| HN Mirror

My example was for non-prod and saving money there as I found that our development clusters tended to be the most under utilized per dollar spent. In development it was ok to put as many idle pods as possible on the nodes. If there was a spike, then yes you could get new nodes but I found that they scaled down nodes quite often.

My apologies in advance as the advice can be terrible depending on your environment and services. Below is not an exact science as you are dealing with requests and limits while trying to find optimal performance.

For production you need to calculate your minimum, average and max CPU/Memory for your a pod.

  1) Set your replicas to 1

  2) Determine what your true maximum CPU/Memory is for a pod. 

  Set your limits to very high and performance test against your pod. If your response time slows to a crawl then your limit is too high and your code may not be able to handle the load. If your response time is good while hitting the limit, increase the limit until performance goes down.

  3) Get your minimum CPU/Memory for your pod to start.

  5) Get your average CPU/Memory DURING THE SPIKES. You should be able to get this from past metrics. This can also be difficult to get because your load might be spread over several pods in your metrics.

  6) I use the following formulas:

     requests = (min + average)/2
     limits = (average + max)/2

  7) You now have a baseline for the future so that you can tweak the values.

  8) Set your autoscaler to something high like 80% CPU. You want this value to stay constant. I think GKE sets it to 60% but I found that to be far too low and wasteful.

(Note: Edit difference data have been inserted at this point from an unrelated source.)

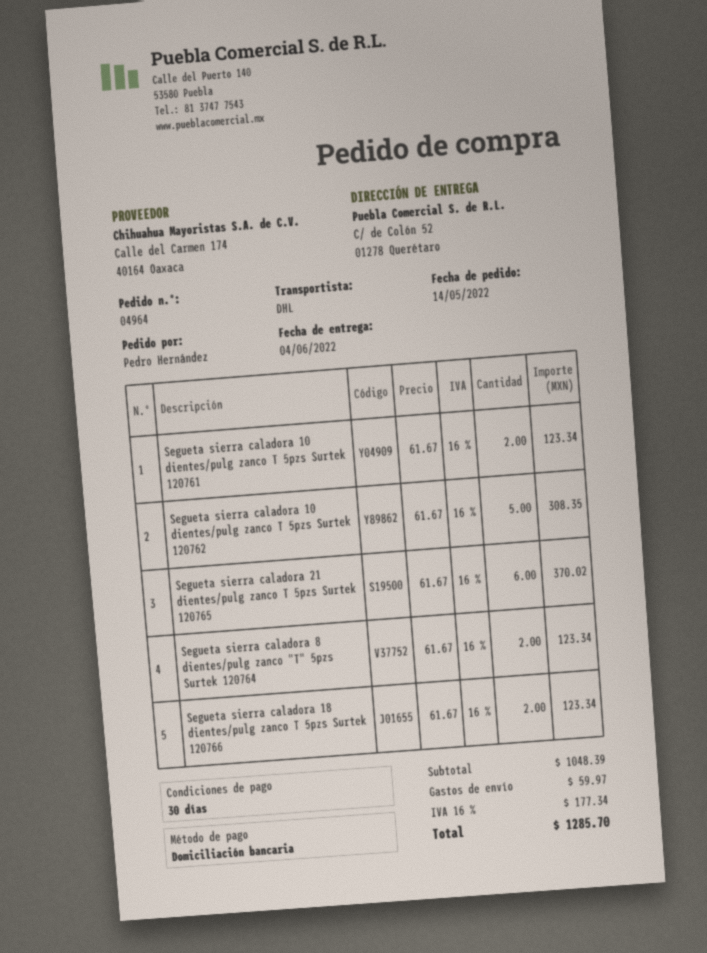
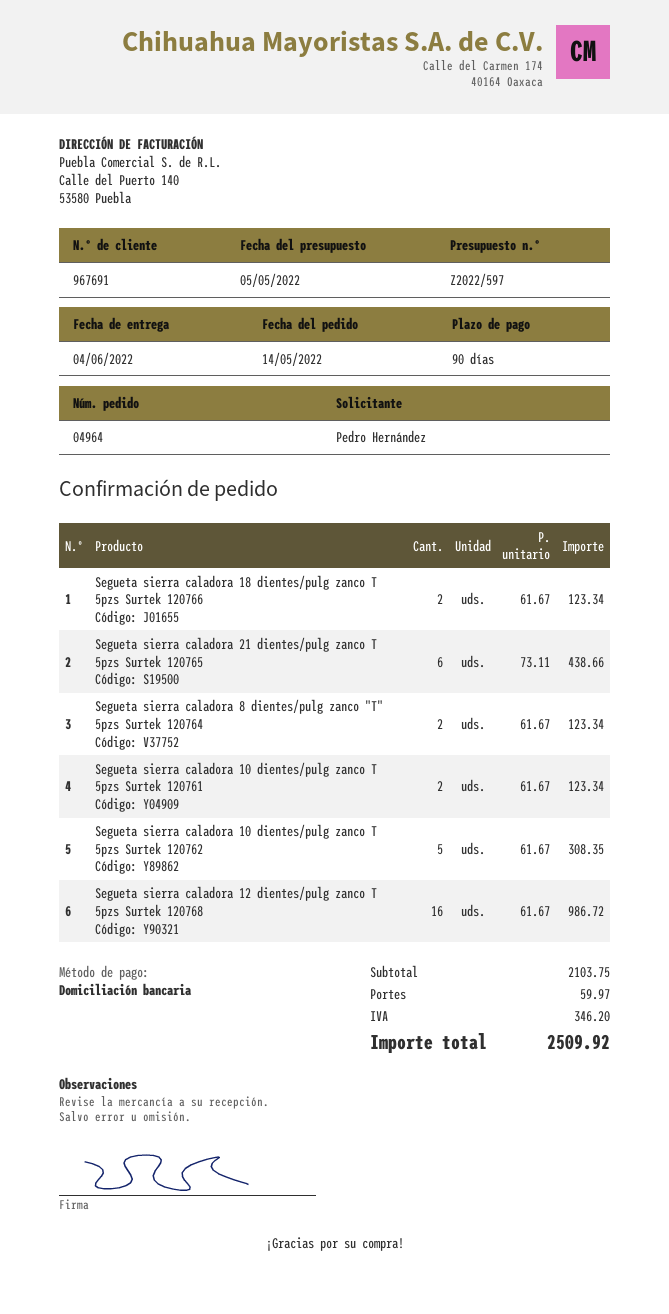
payment terms: 30 days -> 90 days
Segueta sierra caladora 21 dientes/pulg zanco T 5pzs Surtek 120765: 6 x 61.67 = 370.02 -> 6 x 73.11 = 438.66
Segueta sierra caladora 12 dientes/pulg zanco T 5pzs Surtek 120768: none -> 16 x 61.67 = 986.72
subtotal: 1048.39 -> 2103.75
tax: 177.34 -> 346.20
total: 1285.70 -> 2509.92

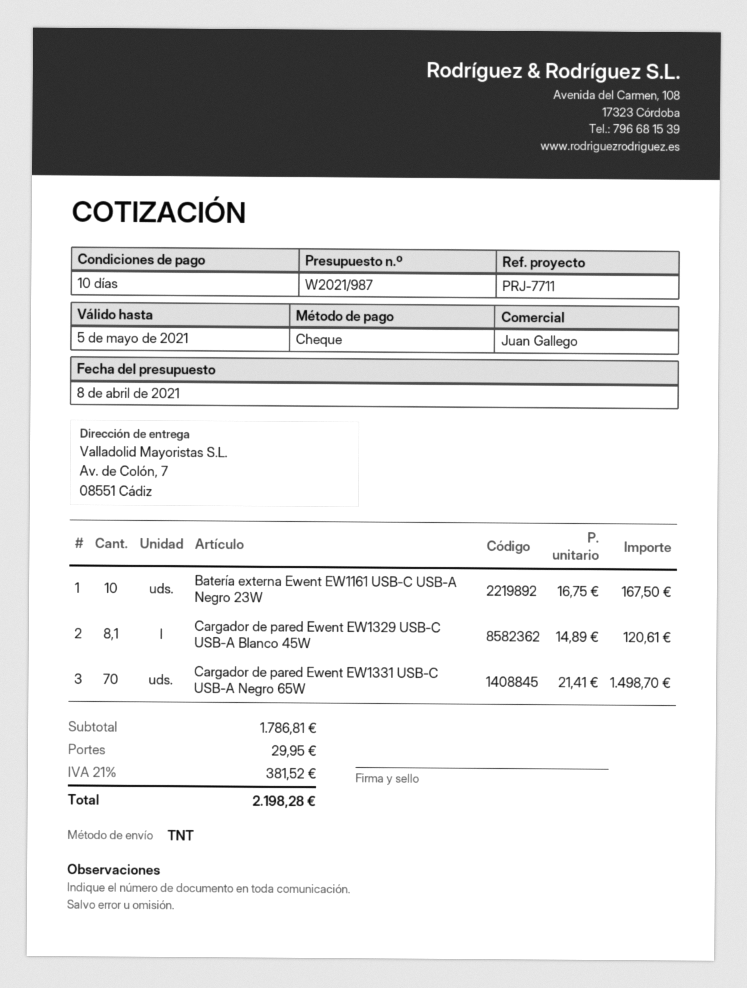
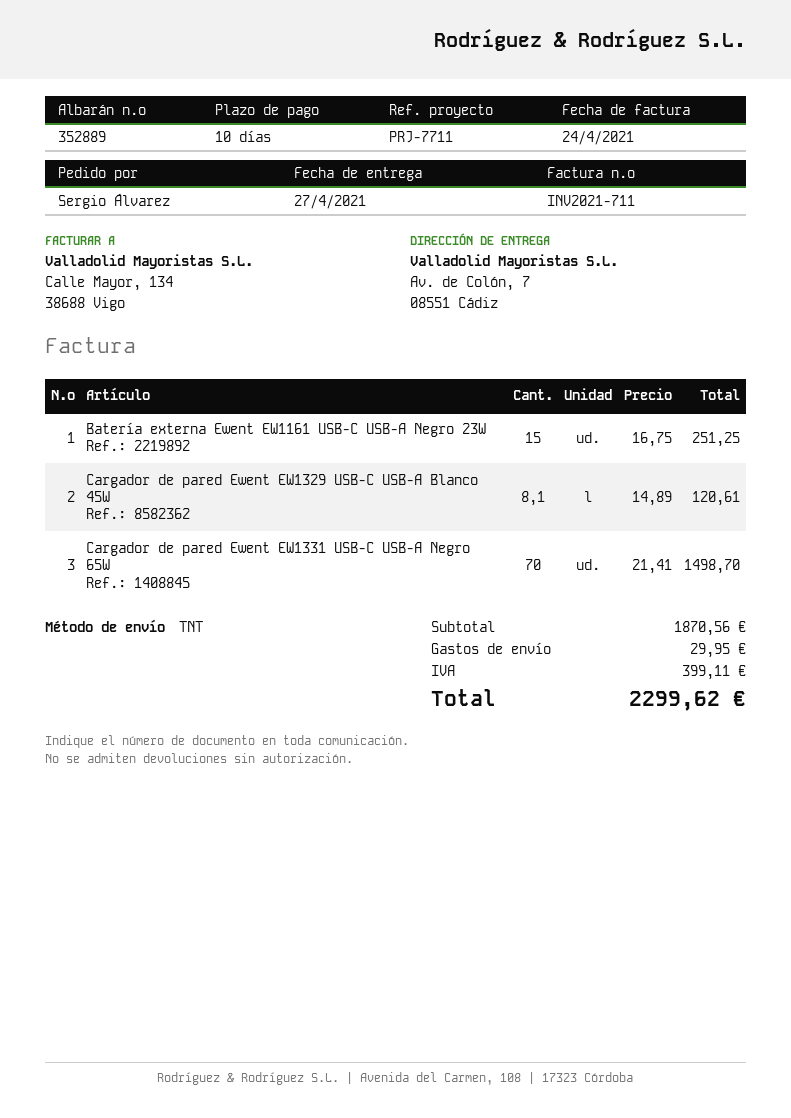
Batería externa Ewent EW1161 USB-C USB-A Negro 23W: 10 x 16.75 = 167.50 -> 15 x 16.75 = 251.25
subtotal: 1786.81 -> 1870.56
tax: 381.52 -> 399.11
total: 2198.28 -> 2299.62

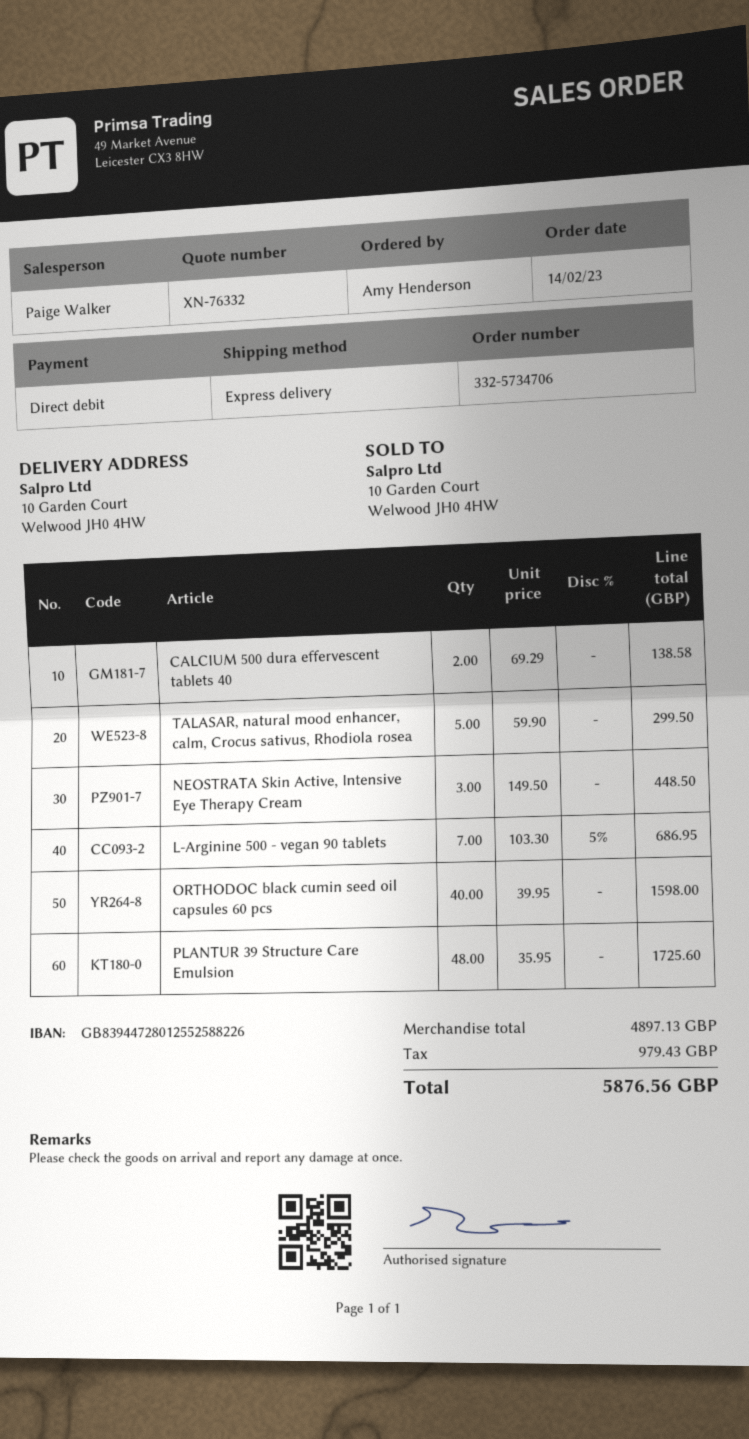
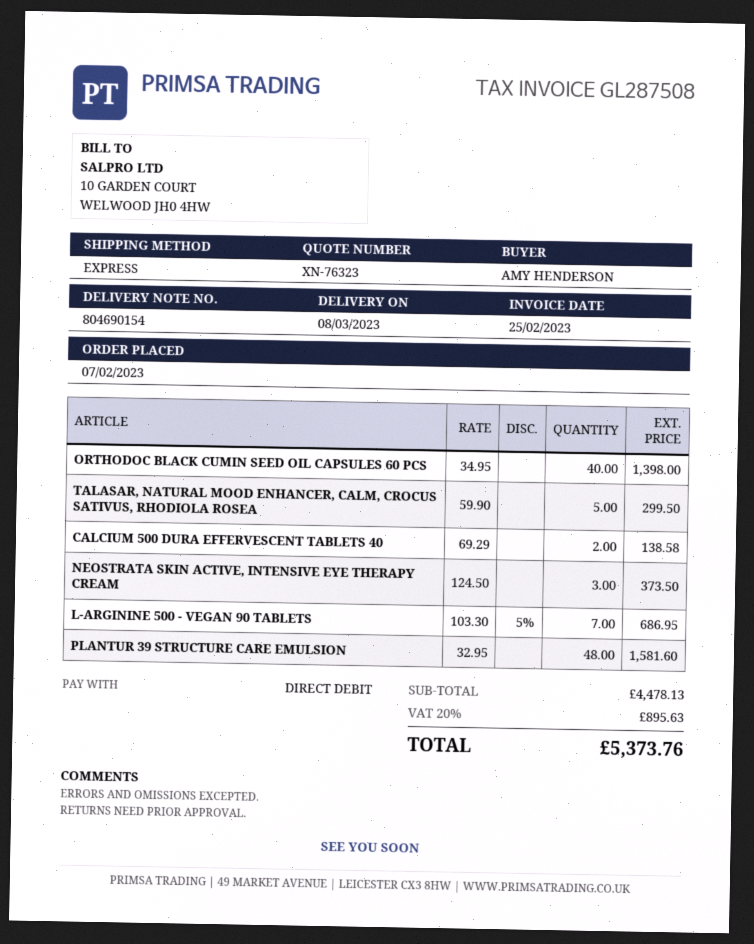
quote number: XN-76332 -> XN-76323
order date: 2023-02-14 -> 2023-02-07
NEOSTRATA Skin Active, Intensive Eye Therapy Cream: 3 x 149.50 = 448.50 -> 3 x 124.50 = 373.50
ORTHODOC black cumin seed oil capsules 60 pcs: 40 x 39.95 = 1598.00 -> 40 x 34.95 = 1398.00
PLANTUR 39 Structure Care Emulsion: 48 x 35.95 = 1725.60 -> 48 x 32.95 = 1581.60
subtotal: 4897.13 -> 4478.13
tax: 979.43 -> 895.63
total: 5876.56 -> 5373.76

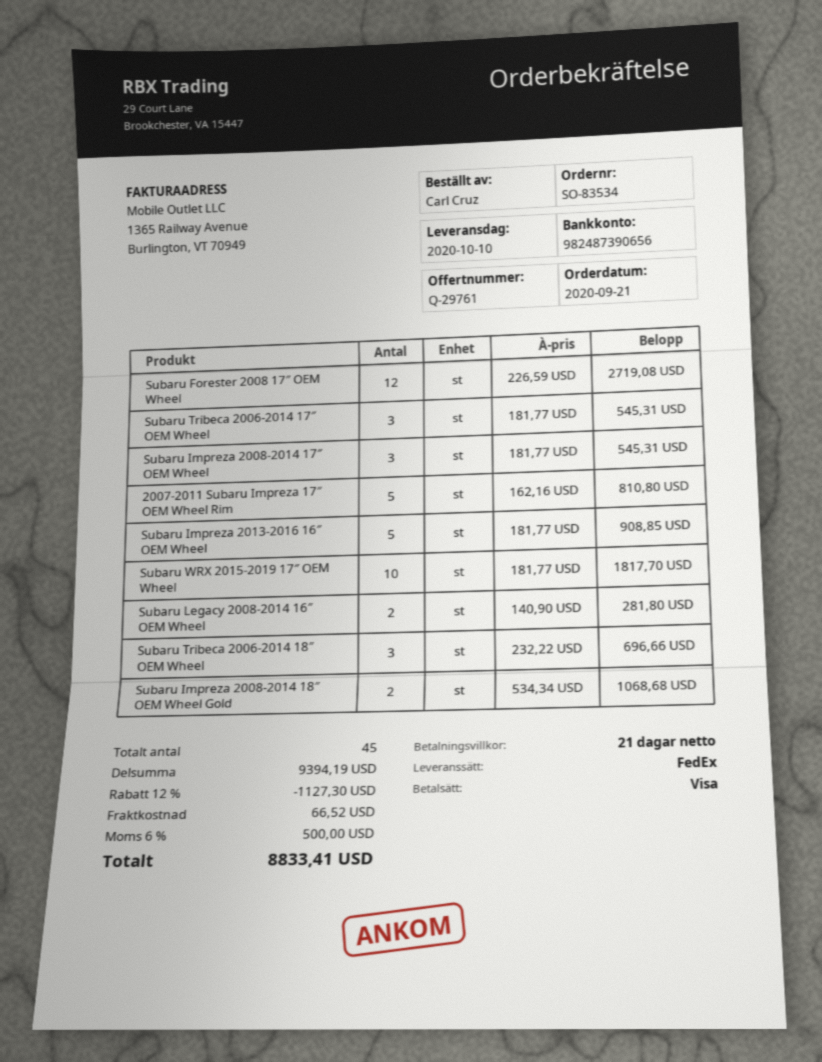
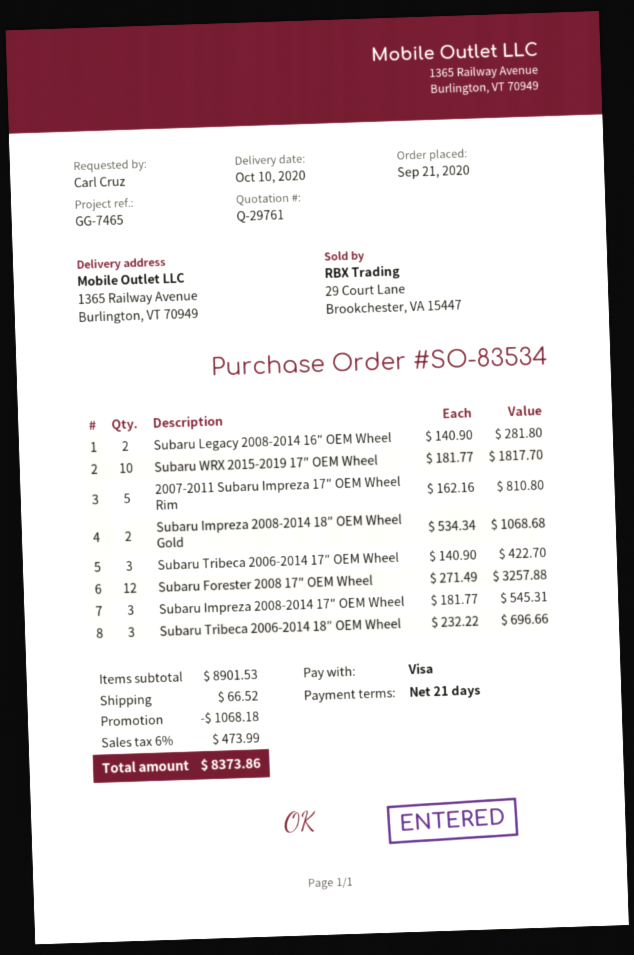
Subaru Forester 2008 17″ OEM Wheel: 12 x 226.59 = 2719.08 -> 12 x 271.49 = 3257.88
Subaru Tribeca 2006-2014 17″ OEM Wheel: 3 x 181.77 = 545.31 -> 3 x 140.90 = 422.70
Subaru Impreza 2013-2016 16″ OEM Wheel: 5 x 181.77 = 908.85 -> none
subtotal: 9394.19 -> 8901.53
discount: 1127.30 -> 1068.18
tax: 6% = 500.00 -> 6% = 473.99
total: 8833.41 -> 8373.86

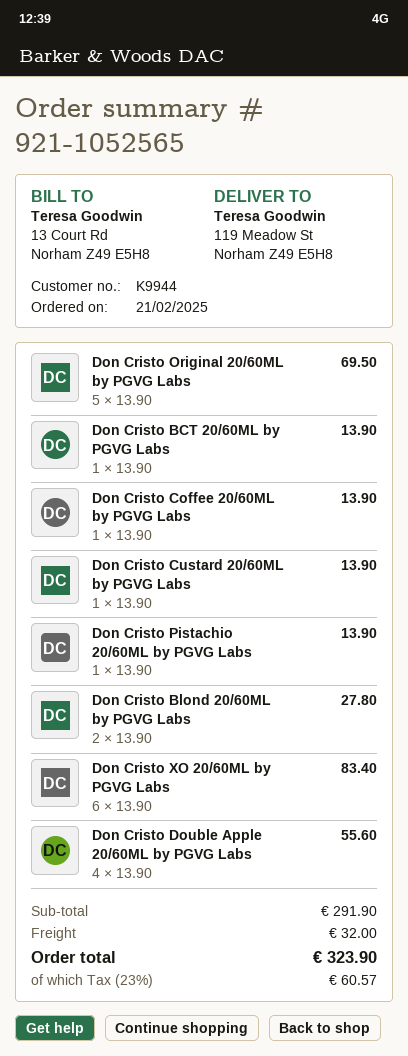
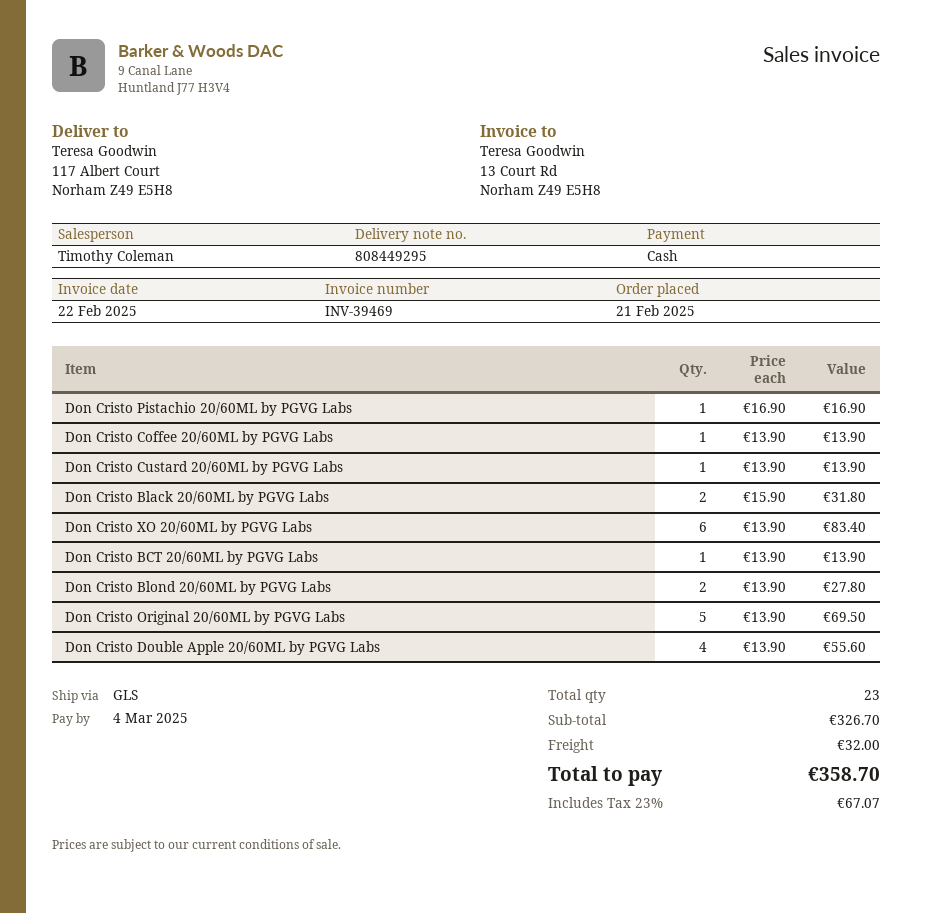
ship to: 119 Meadow St, Norham Z49 E5H8 -> 117 Albert Court, Norham Z49 E5H8
Don Cristo Pistachio 20/60ML by PGVG Labs: 1 x 13.90 = 13.90 -> 1 x 16.90 = 16.90
Don Cristo Black 20/60ML by PGVG Labs: none -> 2 x 15.90 = 31.80
subtotal: 291.90 -> 326.70
tax: 23% = 60.57 -> 23% = 67.07
total: 323.90 -> 358.70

  9) Observe and tweak the values to see if you can get things 'better' depending on your needs.

There are two other things I always do in production that help with stability and reliability.

  - Set the autoscaler behaviour to scale up quickly and scale down slowly. It stops these cycles of add 3 pods, remove 1 pod, add 2 pods, remove 3 pods chaos in short periods of time during spikes. The behavior field was added to the autoscaler resource a couple releases ago.

  - Set your minimum replicas to 2 for redundancy. I always do this in production.

I hope this helps and I apologize once again for the hand wavyness of things.